From the data, copy out every line in which the word "none" appears.

### SUPPLIED DATA ###

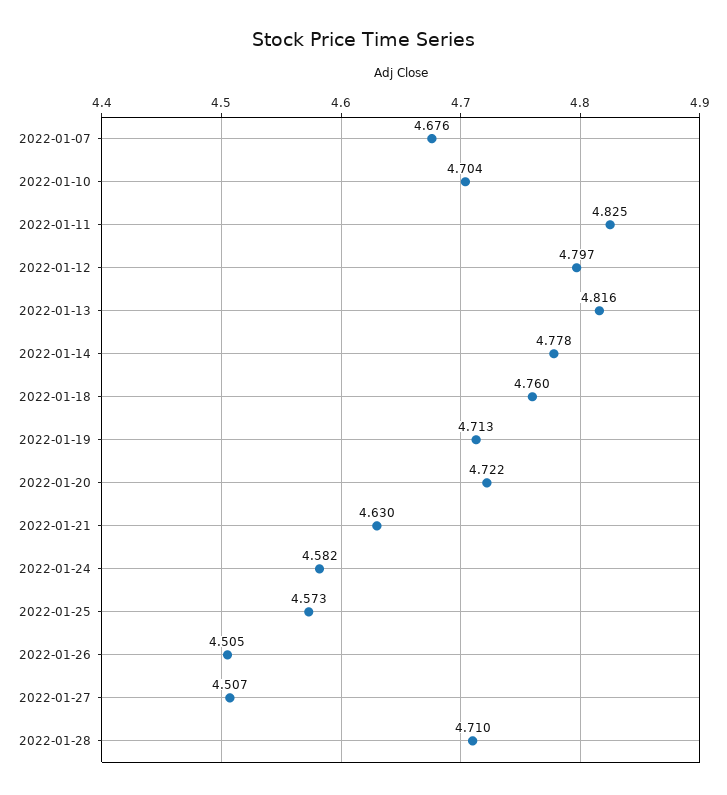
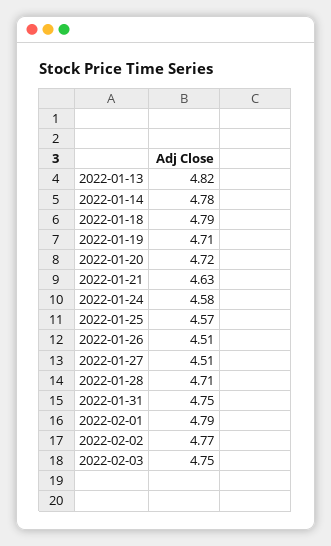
2022-01-07: 4.676 -> none
2022-01-10: 4.704 -> none
2022-01-11: 4.825 -> none
2022-01-12: 4.797 -> none
2022-01-18: 4.76 -> 4.79
2022-01-31: none -> 4.75
2022-02-01: none -> 4.79
2022-02-02: none -> 4.77
2022-02-03: none -> 4.75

###

TASK OUTPUT =>
2022-01-07: 4.676 -> none
2022-01-10: 4.704 -> none
2022-01-11: 4.825 -> none
2022-01-12: 4.797 -> none
2022-01-31: none -> 4.75
2022-02-01: none -> 4.79
2022-02-02: none -> 4.77
2022-02-03: none -> 4.75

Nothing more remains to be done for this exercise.